- **Required work**:
Repeat each record below exactly, omitting whatever pictures appear in it.

- **Supplied records**:
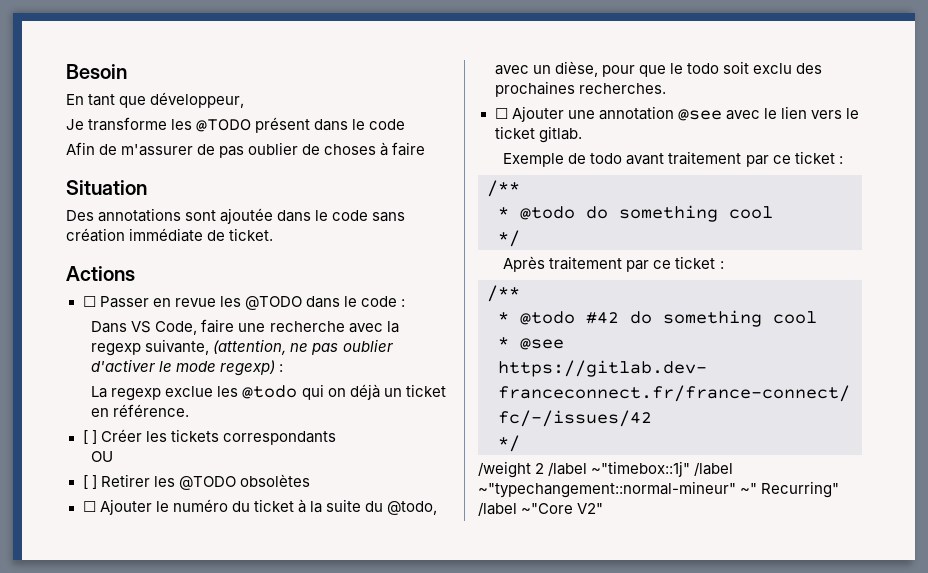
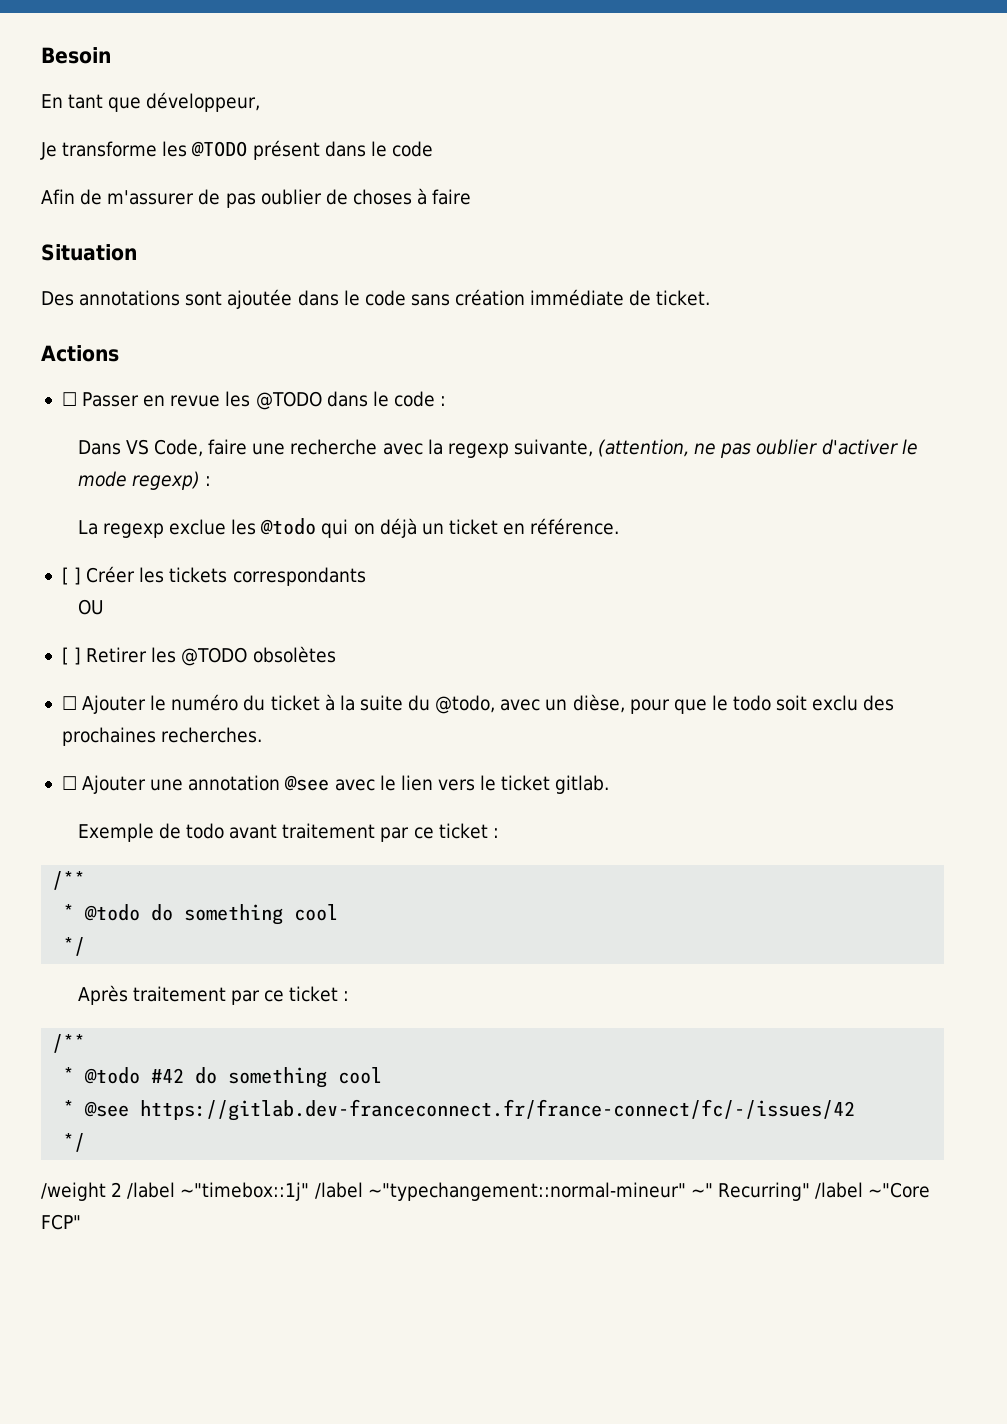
[577,503,604,514] V2" -> [41,1214,81,1230] FCP"

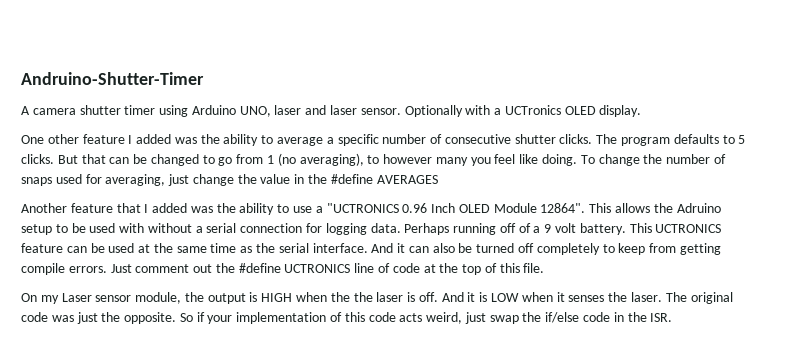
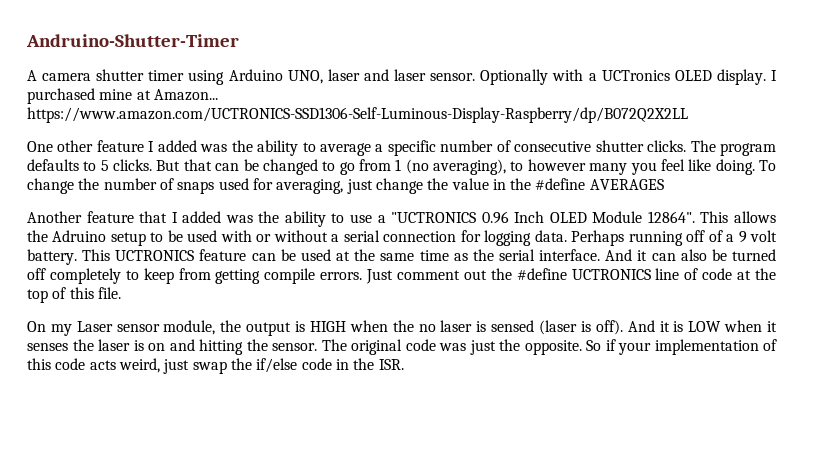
(642, 111) none -> [771,70,778,81] [27,88,218,104] [27,107,688,123] I purchased mine at Amazon... https://www.amazon.com/UCTRONICS-SSD1306-Self-Luminous-Display-Raspberry/dp/B072Q2X2LL
(145, 228) none -> [256,234,272,242] or
[353,292,438,302] the laser is off. -> [418,320,623,335] no laser is sensed (laser is off).
[630,292,662,302] laser. -> [98,339,317,355] laser is on and hitting the sensor.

- **Answer area**:
[577,503,604,514] V2" -> [41,1214,81,1230] FCP"

(642, 111) none -> [771,70,778,81] [27,88,218,104] [27,107,688,123] I purchased mine at Amazon... https://www.amazon.com/UCTRONICS-SSD1306-Self-Luminous-Display-Raspberry/dp/B072Q2X2LL
(145, 228) none -> [256,234,272,242] or
[353,292,438,302] the laser is off. -> [418,320,623,335] no laser is sensed (laser is off).
[630,292,662,302] laser. -> [98,339,317,355] laser is on and hitting the sensor.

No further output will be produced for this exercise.